YOUR ASSIGNMENT:
Without the pictures, copy the entries below word for word.

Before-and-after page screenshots
************

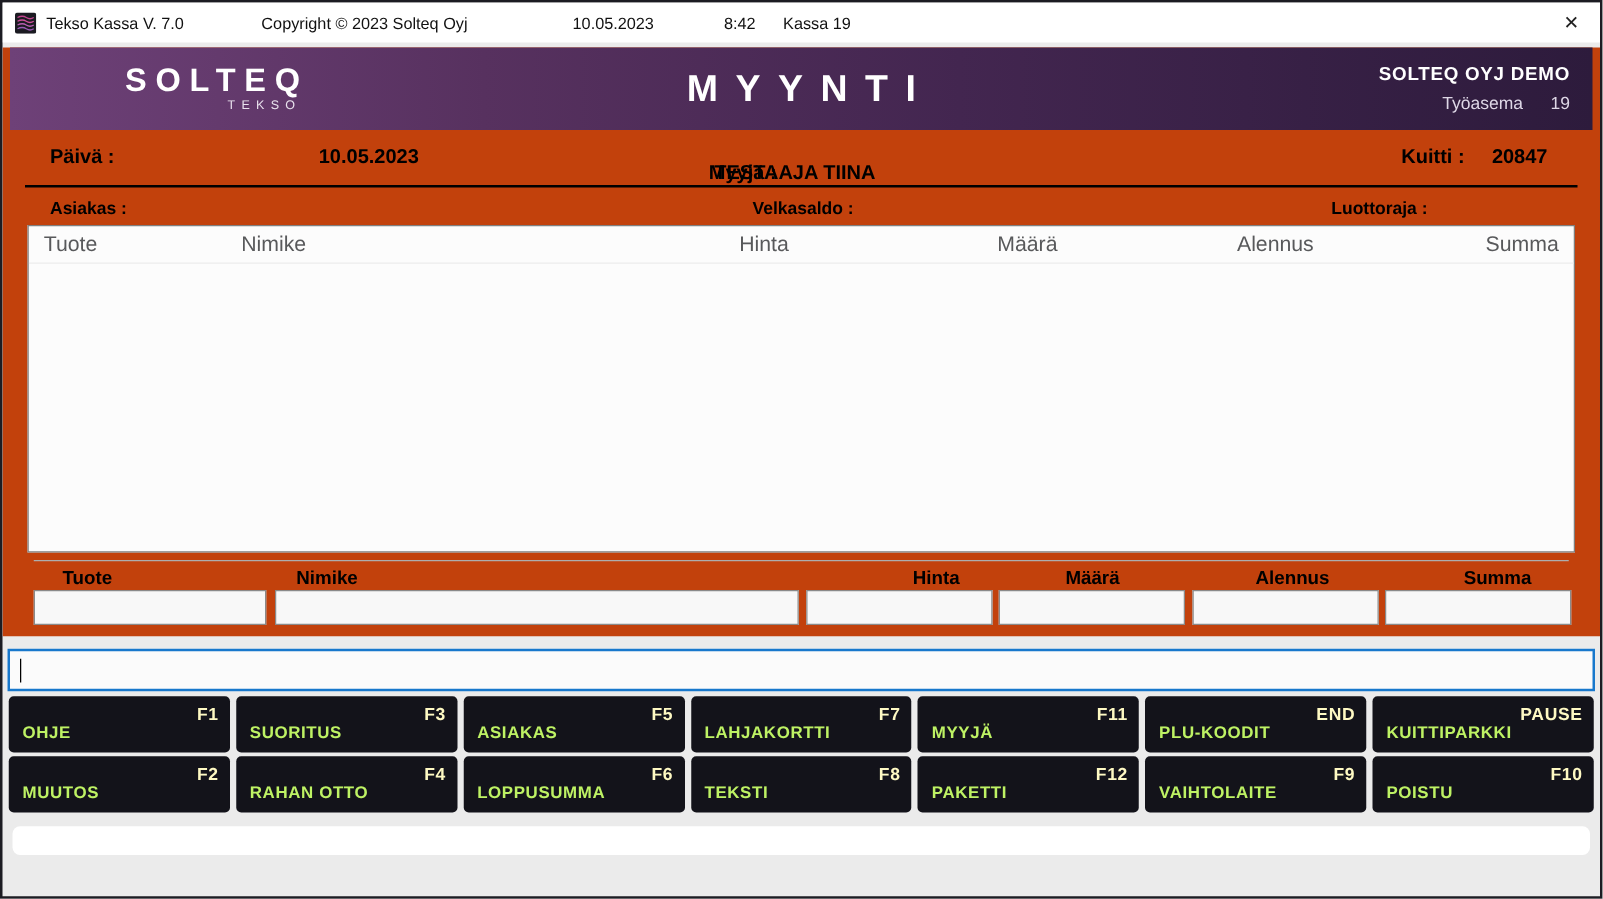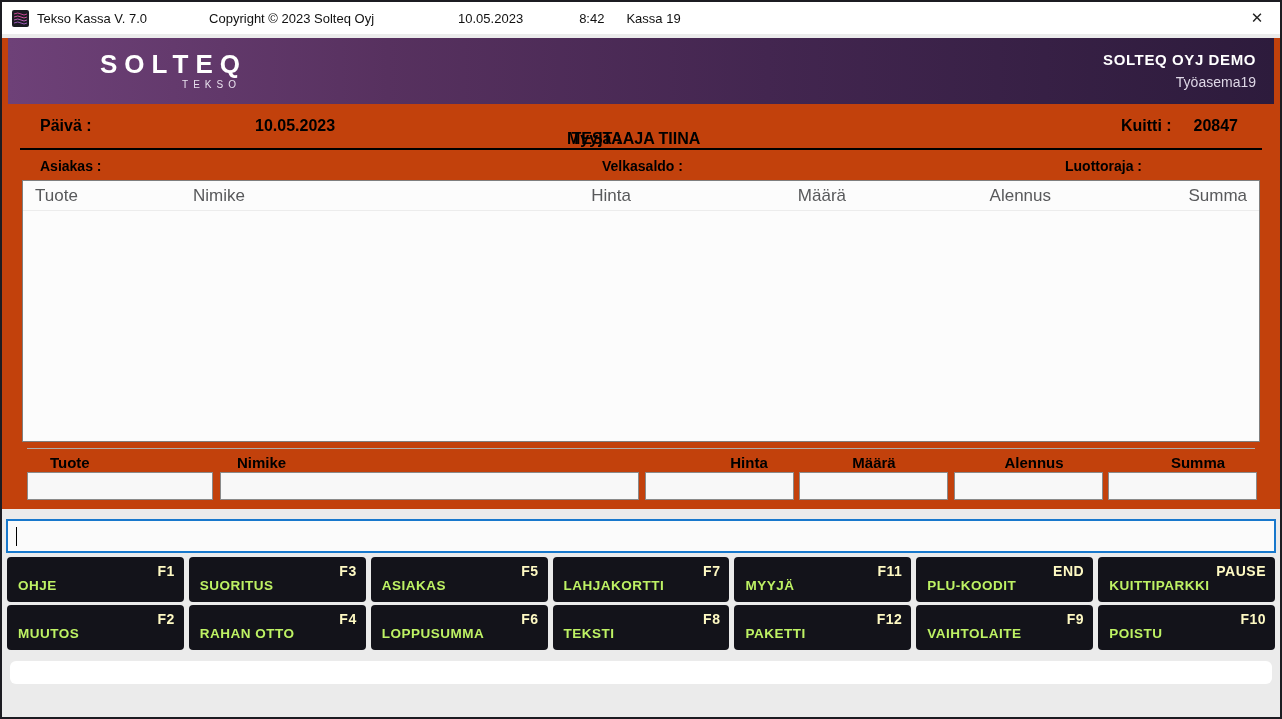--- a/index.html
+++ b/index.html
@@ -218,6 +218,7 @@
         <div class="logo-main">SOLTEQ</div>
         <div class="logo-sub">TEKSO</div>
       </div>
+      <div class="page-title">MYYNTI</div>
       <div class="store-block">
         <div class="store-name">SOLTEQ OYJ DEMO</div>
         <div class="workstation">

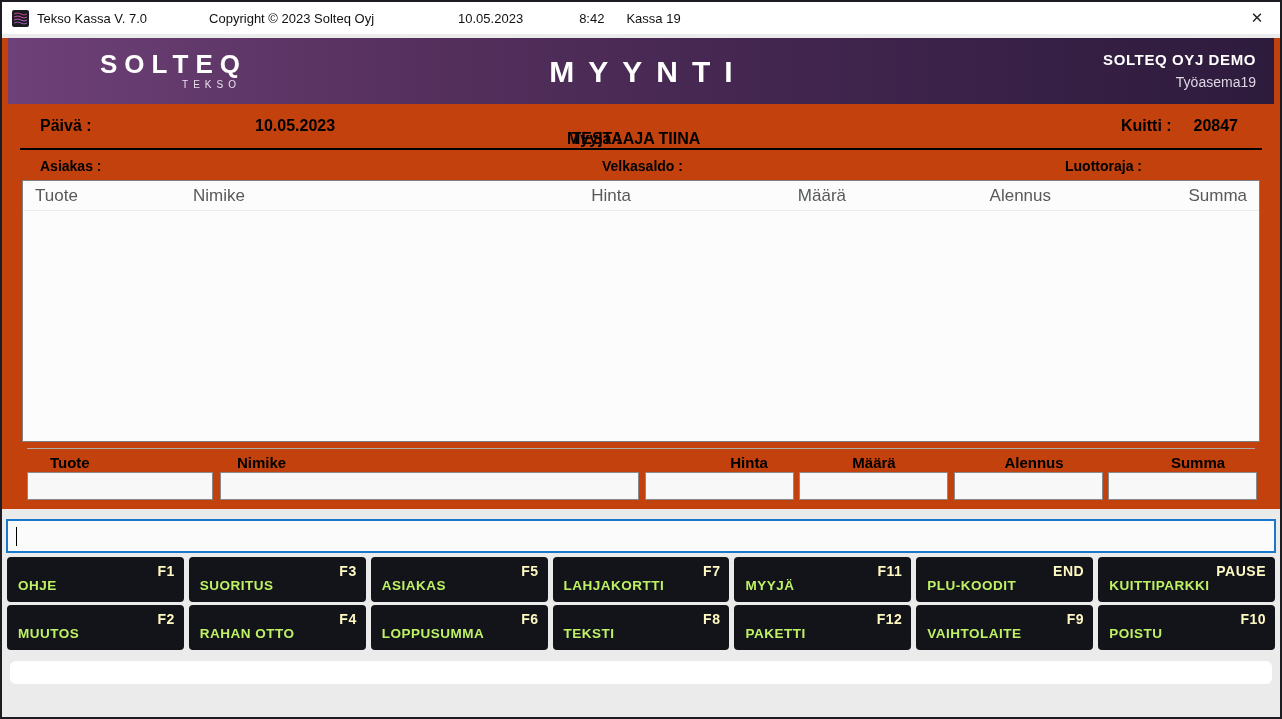--- a/index.html
+++ b/index.html
@@ -60,7 +60,7 @@
   .store-block { position:absolute; right:18px; top:13px; text-align:right; }
   .store-name { font-size:15px; font-weight:700; letter-spacing:0.6px; }
   .workstation { margin-top:6px; font-size:14px; color:#ded7e6; }
-  .workstation .ws-value { display:inline-block; }
+  .workstation .ws-value { display:inline-block; margin-left:22px; }
 
   
   .info-row { position:relative; height:44px; font-weight:700; font-size:16px; color:#000; }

************

EXPECTED ANSWER:
--- a/index.html
+++ b/index.html
@@ -218,6 +218,7 @@
         <div class="logo-main">SOLTEQ</div>
         <div class="logo-sub">TEKSO</div>
       </div>
+      <div class="page-title">MYYNTI</div>
       <div class="store-block">
         <div class="store-name">SOLTEQ OYJ DEMO</div>
         <div class="workstation">

--- a/index.html
+++ b/index.html
@@ -60,7 +60,7 @@
   .store-block { position:absolute; right:18px; top:13px; text-align:right; }
   .store-name { font-size:15px; font-weight:700; letter-spacing:0.6px; }
   .workstation { margin-top:6px; font-size:14px; color:#ded7e6; }
-  .workstation .ws-value { display:inline-block; }
+  .workstation .ws-value { display:inline-block; margin-left:22px; }
 
   
   .info-row { position:relative; height:44px; font-weight:700; font-size:16px; color:#000; }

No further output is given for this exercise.